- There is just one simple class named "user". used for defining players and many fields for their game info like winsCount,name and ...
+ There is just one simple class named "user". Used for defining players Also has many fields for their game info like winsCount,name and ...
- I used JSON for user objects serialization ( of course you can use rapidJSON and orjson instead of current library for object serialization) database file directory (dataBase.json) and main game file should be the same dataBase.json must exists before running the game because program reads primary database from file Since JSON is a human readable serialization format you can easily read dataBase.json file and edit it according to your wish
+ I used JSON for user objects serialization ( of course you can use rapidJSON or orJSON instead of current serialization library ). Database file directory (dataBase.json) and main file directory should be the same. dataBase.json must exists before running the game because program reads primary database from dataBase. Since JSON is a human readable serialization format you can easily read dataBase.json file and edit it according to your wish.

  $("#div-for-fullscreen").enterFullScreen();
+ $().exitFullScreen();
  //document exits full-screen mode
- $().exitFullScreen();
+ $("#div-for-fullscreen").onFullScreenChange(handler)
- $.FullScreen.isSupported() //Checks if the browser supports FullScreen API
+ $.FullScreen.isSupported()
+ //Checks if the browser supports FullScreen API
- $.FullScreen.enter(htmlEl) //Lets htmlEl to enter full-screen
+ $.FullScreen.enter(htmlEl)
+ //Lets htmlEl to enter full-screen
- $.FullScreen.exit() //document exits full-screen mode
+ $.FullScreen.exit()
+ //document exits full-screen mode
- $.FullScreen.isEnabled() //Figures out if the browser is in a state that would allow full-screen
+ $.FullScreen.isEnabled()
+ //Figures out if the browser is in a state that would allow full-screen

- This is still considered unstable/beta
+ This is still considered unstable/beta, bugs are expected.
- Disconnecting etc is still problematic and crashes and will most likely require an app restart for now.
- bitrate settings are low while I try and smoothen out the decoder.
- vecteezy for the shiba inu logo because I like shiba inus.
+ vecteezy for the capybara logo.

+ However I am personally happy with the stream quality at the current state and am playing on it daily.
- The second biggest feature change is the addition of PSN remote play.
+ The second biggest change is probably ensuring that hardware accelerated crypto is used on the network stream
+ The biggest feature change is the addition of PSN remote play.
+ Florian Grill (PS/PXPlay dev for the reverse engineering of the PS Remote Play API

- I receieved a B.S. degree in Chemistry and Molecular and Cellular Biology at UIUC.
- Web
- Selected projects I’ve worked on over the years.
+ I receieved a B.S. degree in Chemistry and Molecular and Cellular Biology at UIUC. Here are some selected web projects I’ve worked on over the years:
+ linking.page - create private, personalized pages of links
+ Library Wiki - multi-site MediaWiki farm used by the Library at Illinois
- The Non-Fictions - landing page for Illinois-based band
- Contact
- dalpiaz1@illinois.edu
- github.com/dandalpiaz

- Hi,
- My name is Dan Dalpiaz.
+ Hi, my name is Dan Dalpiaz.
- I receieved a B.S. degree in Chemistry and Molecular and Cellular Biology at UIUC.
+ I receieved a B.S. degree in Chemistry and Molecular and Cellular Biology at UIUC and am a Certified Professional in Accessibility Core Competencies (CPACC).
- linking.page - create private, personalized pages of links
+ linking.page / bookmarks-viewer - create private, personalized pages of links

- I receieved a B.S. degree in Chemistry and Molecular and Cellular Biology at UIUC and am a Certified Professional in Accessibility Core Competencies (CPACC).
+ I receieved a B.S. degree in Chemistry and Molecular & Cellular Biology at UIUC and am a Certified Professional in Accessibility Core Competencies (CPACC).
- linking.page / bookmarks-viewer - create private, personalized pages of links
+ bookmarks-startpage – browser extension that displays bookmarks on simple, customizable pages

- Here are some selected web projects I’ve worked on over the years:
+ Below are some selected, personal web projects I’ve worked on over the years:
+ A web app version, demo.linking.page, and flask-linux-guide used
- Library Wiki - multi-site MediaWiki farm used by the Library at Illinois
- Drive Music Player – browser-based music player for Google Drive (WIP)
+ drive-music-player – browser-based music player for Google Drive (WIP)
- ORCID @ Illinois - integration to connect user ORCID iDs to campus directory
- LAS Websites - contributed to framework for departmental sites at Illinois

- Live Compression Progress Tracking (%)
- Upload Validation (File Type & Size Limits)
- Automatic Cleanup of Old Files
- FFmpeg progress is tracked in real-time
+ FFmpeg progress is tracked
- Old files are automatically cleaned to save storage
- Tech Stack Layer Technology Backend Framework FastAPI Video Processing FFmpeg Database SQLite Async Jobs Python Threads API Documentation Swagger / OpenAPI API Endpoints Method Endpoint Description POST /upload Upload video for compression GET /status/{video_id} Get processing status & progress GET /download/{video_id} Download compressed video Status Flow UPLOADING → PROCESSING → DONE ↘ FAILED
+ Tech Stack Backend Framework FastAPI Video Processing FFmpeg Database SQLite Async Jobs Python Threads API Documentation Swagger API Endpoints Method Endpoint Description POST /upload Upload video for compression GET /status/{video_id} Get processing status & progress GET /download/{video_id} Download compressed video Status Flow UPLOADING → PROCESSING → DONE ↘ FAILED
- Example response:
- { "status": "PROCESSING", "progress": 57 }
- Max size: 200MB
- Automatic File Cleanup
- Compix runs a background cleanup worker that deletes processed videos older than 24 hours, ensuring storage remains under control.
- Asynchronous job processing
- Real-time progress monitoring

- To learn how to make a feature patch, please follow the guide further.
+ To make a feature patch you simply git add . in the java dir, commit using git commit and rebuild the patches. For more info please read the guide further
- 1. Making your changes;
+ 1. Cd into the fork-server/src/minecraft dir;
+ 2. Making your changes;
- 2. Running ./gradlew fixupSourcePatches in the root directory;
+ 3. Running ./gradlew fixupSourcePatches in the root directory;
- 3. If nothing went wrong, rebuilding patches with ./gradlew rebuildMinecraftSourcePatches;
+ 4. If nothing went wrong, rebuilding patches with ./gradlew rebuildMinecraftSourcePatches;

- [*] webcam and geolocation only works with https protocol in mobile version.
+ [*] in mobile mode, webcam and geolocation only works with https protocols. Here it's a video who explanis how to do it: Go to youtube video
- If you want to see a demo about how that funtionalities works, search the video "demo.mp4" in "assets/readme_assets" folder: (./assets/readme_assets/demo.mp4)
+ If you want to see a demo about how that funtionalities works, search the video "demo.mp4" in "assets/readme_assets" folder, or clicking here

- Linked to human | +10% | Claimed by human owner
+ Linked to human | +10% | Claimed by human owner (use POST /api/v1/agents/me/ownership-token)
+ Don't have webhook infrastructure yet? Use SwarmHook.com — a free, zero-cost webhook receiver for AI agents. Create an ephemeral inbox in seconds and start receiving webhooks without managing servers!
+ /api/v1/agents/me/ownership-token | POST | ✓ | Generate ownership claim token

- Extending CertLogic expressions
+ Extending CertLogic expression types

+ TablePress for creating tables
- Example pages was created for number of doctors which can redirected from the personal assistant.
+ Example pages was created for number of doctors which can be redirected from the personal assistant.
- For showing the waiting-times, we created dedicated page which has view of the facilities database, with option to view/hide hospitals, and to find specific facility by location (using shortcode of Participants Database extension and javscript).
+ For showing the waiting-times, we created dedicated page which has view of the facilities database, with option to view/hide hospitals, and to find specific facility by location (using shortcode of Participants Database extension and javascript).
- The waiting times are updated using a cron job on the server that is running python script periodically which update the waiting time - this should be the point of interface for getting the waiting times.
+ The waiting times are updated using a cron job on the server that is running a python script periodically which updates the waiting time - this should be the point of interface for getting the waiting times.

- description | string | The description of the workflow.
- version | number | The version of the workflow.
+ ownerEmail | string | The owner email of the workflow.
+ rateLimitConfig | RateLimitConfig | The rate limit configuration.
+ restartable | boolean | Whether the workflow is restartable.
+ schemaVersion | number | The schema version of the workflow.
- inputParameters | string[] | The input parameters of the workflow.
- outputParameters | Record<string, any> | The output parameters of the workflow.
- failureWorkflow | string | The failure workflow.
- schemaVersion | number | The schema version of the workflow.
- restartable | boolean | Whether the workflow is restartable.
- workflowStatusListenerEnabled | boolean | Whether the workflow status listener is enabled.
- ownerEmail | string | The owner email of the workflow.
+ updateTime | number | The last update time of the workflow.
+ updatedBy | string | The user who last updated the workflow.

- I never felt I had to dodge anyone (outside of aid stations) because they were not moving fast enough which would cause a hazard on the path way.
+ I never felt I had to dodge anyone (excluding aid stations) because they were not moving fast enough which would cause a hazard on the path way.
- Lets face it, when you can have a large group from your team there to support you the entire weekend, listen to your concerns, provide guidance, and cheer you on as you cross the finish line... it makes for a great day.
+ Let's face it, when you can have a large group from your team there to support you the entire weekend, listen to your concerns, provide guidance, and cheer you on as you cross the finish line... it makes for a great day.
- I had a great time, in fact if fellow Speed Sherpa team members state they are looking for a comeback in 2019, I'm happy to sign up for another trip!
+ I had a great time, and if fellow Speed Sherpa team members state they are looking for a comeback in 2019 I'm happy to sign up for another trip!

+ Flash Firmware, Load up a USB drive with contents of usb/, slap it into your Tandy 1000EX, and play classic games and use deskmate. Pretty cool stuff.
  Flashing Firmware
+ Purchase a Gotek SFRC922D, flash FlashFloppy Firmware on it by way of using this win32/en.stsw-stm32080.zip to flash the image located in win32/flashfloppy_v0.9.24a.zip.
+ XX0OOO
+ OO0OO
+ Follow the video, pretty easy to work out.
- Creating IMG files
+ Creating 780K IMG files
++++++
- [Assignment]
Write down exactly every line of the material above up to and including the line containing "- I used JSON".

- [Exercise answer]
- There is just one simple class named "user". used for defining players and many fields for their game info like winsCount,name and ...
+ There is just one simple class named "user". Used for defining players Also has many fields for their game info like winsCount,name and ...
- I used JSON for user objects serialization ( of course you can use rapidJSON and orjson instead of current library for object serialization) database file directory (dataBase.json) and main game file should be the same dataBase.json must exists before running the game because program reads primary database from file Since JSON is a human readable serialization format you can easily read dataBase.json file and edit it according to your wish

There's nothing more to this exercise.